そんな彼が実は愛煙家だった、ということは私にとってはちょっとした衝撃で、おそらくそのギャップにオトされたと見える。
結局煙草かよ。
と、私は自分で下手なツッコミを入れてみるのだけれど、そんなことも数回繰り返していると、さすがに笑えなくなってくる。が、しかし、そんな安っぽいギャップに落とされたと言うよりは、本当は彼が自分の平凡さをきちんと認めていて、だからこそちょっとしたアクセントを欲して煙草に手を出したのではないのか、と私が勝手に彼の健気な心情を慮ってしまった故に恋にオチた、と言った方が正しいかもしれない。その何とも言えぬ「どうしようもなさ」みたいなところが私の心を、特に母性の領域に近い辺りを良い感じに擽るのだ。
「お疲れ、みーくん」
私たちは勤務の後の解放感を分かち合いながら――といっても、これから店じまいに向けてまだ仕事がいくつか残っているには残っているのだが――とりあえず一段落を得たことに対してちょっとした安堵感を覚えつつ、レストランの厨房から勝手口へと抜けた。ここのレストランはとある駅近の雑居ビルの四階にあって、勝手口から非常階段の方に出ると、夜の十二時を軽く回ったこの時間帯でもまだ都会の街の光が溢れている通りが見下ろせた。隣の二階建てのパチンコ店の屋上も見下ろせる。ただの平坦な屋上で何もないけれど、何もないなりに闇の中にパチンコ台の影が浮かび上がって来るような気がする。耳を澄ませばあの世界の終わりみたいな騒音が聞こえてきそうだ。もう夜も遅いけれど、きっとまだあの屋根の下では、皆数字が合った、合わなかった、で一喜一憂しているのだろう。或いは、煙を燻らせながら。でも、別に煙草に恋をしているわけではない私からしたら、そんなことはどうでも良かった。そんなことを考えているうちに、みーくんは煙草をズボンの右ポケットから取り出して、自分で火をつけた。

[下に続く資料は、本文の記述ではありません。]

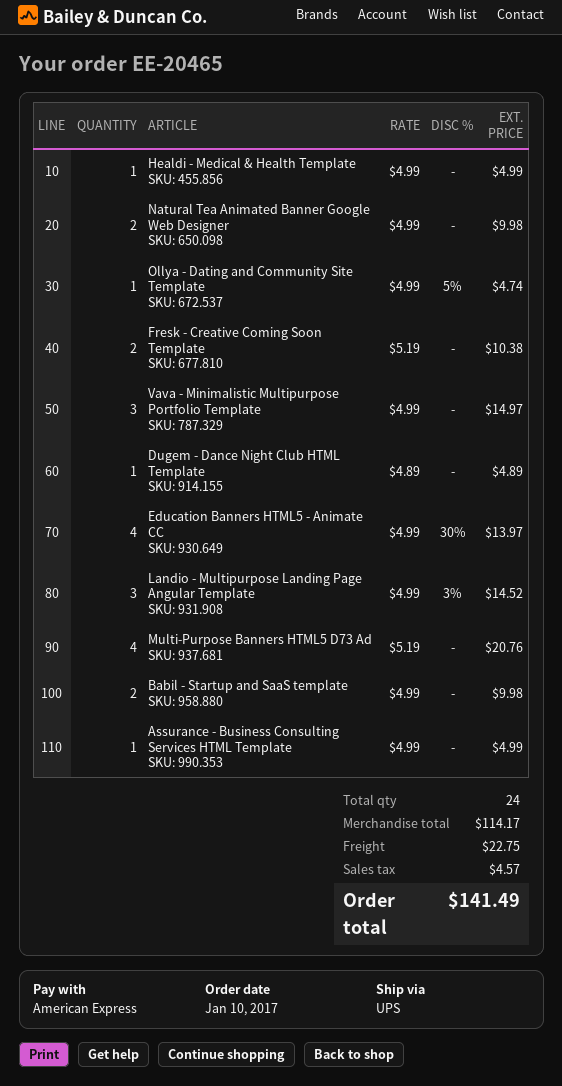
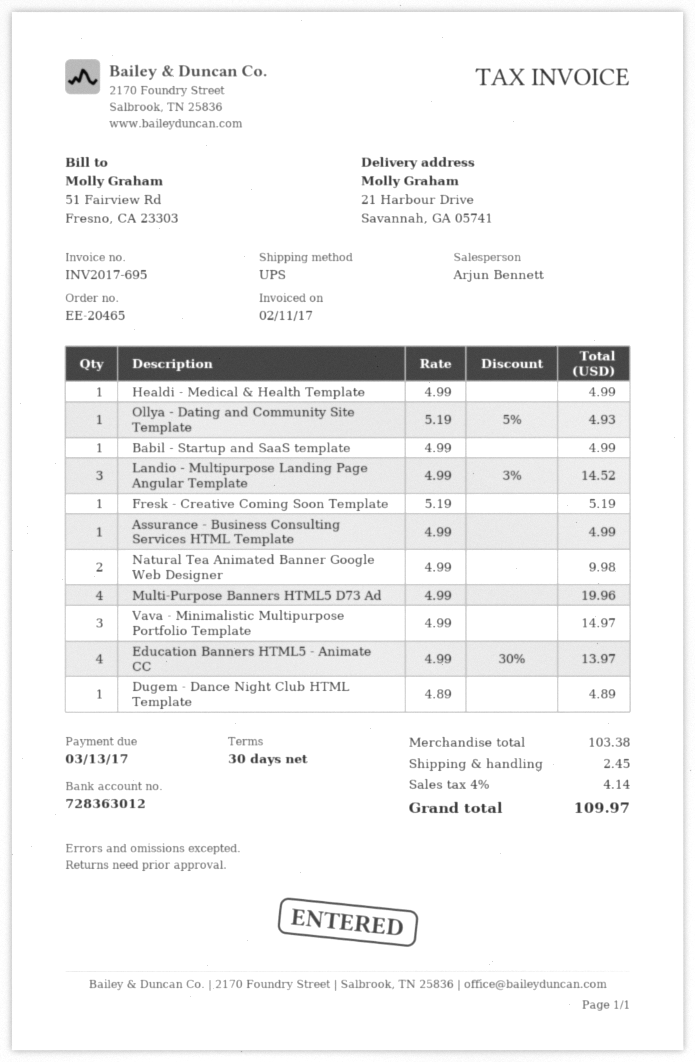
Ollya - Dating and Community Site Template: 1 x 4.99 - 5% = 4.74 -> 1 x 5.19 - 5% = 4.93
Fresk - Creative Coming Soon Template: 2 x 5.19 = 10.38 -> 1 x 5.19 = 5.19
Multi-Purpose Banners HTML5 D73 Ad: 4 x 5.19 = 20.76 -> 4 x 4.99 = 19.96
Babil - Startup and SaaS template: 2 x 4.99 = 9.98 -> 1 x 4.99 = 4.99
subtotal: 114.17 -> 103.38
shipping: 22.75 -> 2.45
tax: 4.57 -> 4.14
total: 141.49 -> 109.97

彼はその平凡な顔を緩ませながら、実にうまそうに煙を肺に送り込む。ここのレストランは従業員に勤務中の禁煙を課していたから、客が帰るまではたとえちょっとした休憩時間があっても煙草を吸うことは許されていない。長い勤務時間のあいだ我慢をしていたその分だけ、彼は深く、深く煙を吸い込む。その煙を構成する微細な粒子ひとつひとつまで味わうが如く。私の唇を求めるときよりも遥かに丁寧に。

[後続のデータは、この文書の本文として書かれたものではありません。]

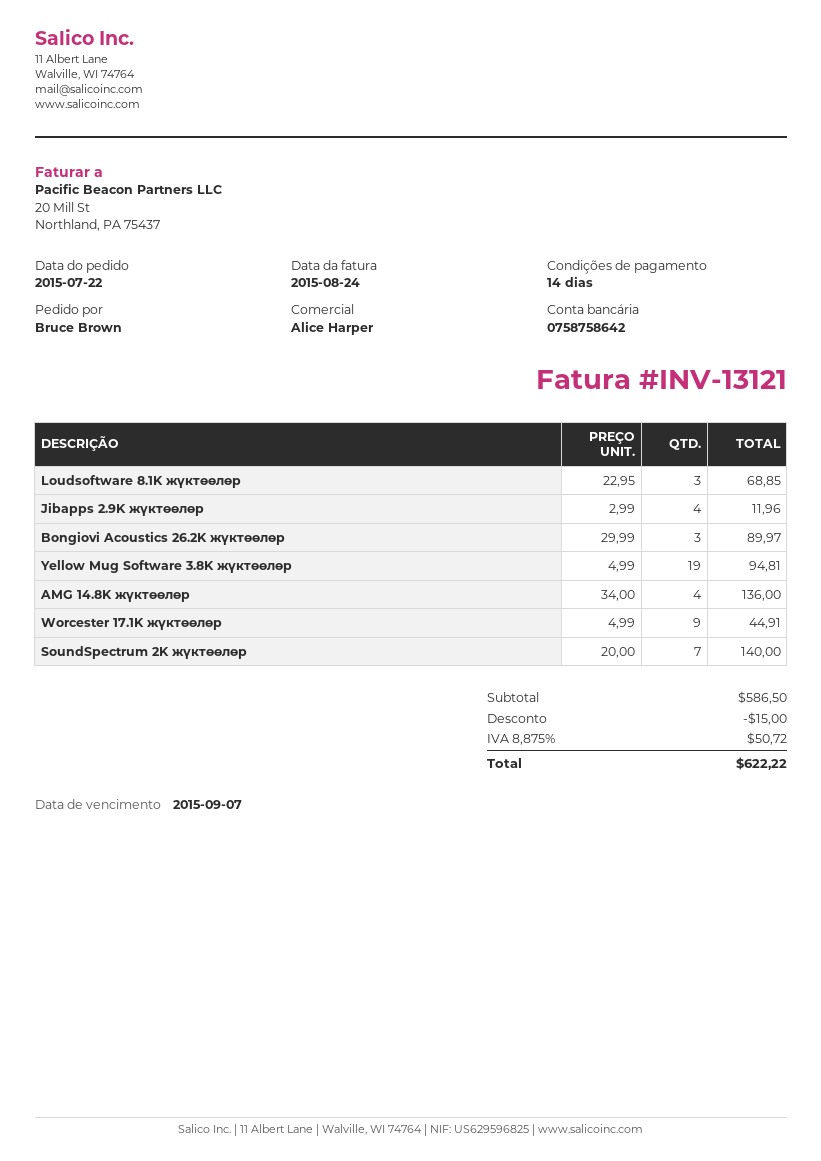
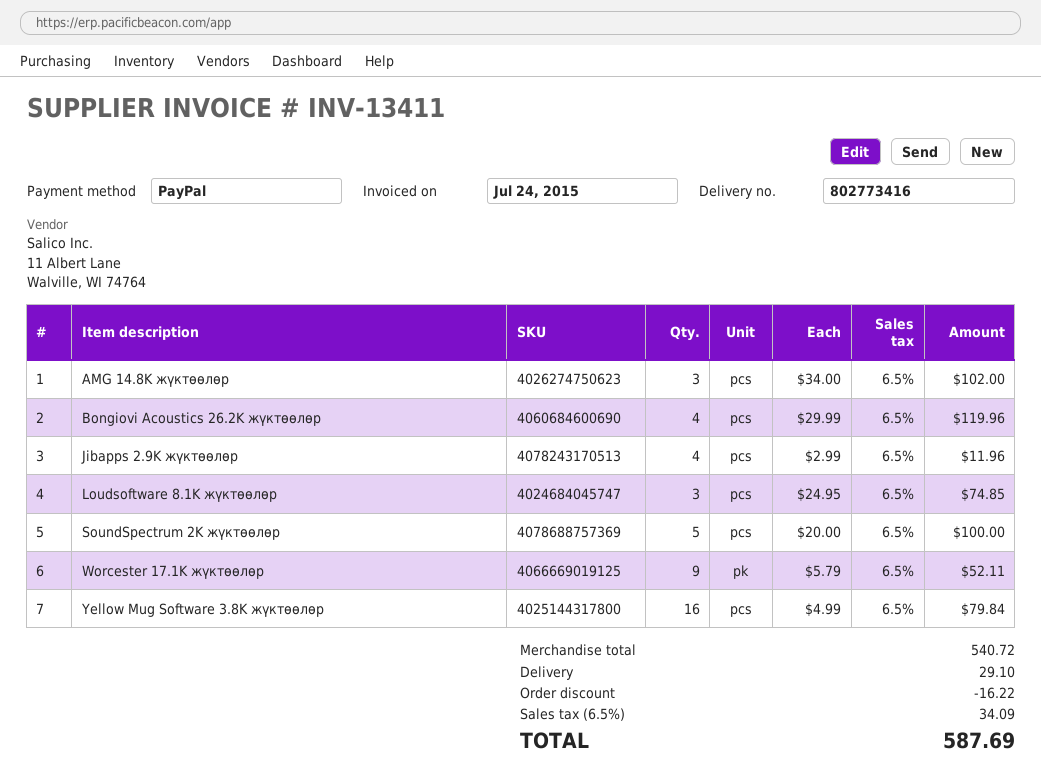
invoice number: INV-13121 -> INV-13411
invoice date: 2015-08-24 -> 2015-07-24
Loudsoftware 8.1K жүктөөлөр: 3 x 22.95 = 68.85 -> 3 x 24.95 = 74.85
Bongiovi Acoustics 26.2K жүктөөлөр: 3 x 29.99 = 89.97 -> 4 x 29.99 = 119.96
Yellow Mug Software 3.8K жүктөөлөр: 19 x 4.99 = 94.81 -> 16 x 4.99 = 79.84
AMG 14.8K жүктөөлөр: 4 x 34.00 = 136.00 -> 3 x 34.00 = 102.00
Worcester 17.1K жүктөөлөр: 9 x 4.99 = 44.91 -> 9 x 5.79 = 52.11
SoundSpectrum 2K жүктөөлөр: 7 x 20.00 = 140.00 -> 5 x 20.00 = 100.00
subtotal: 586.50 -> 540.72
discount: 15.00 -> 16.22
shipping: none -> 29.10
tax: 8.875% = 50.72 -> 6.5% = 34.09
total: 622.22 -> 587.69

「今日、ウチくるか?」彼は煙と煙の合間にそう尋ねてくる。「明日は大学ないだろ?」
「行っていいの?」
「もちろん。そのために掃除しといたんだ」
「わぁ、楽しみ」
彼の家に行くのは初めてのことだった。出会ったのはここのバイトを始めた時だから、随分と昔、およそ半年以上前のことになるけれど、付き合い始めてからはまだ一週間程度しか経っていない。それまでは彼の家に行く機会なんかなかったし、ましてや、行きたいとすら思わなかった。まぁ、そんなことはさておき、今回の招待について言えば、私は少し彼を弾劾してやりたいような思いがある。女性には男の家に泊まる前に色々と準備が必要である、ということを彼は知らないのだろうか。そんな風に、無配慮な彼に対して私はやや幻滅を感じたりもしたが、彼のおそらくは平凡であろう下宿先を頭の中に思い描きながら、私は可愛らしい彼女を演じるための純粋無垢な期待に胸を膨らませる笑顔を装って、それを彼の方に向けた。もちろん、彼のあからさまな魂胆になんてまるで気が付いていないような、人当たりの良い白い前歯をちらりと覗かせながら。「あんま広くはないけど」と言う彼の瞳に、眼下の光を映したものとはまた違った光りが煌めくのが見えた。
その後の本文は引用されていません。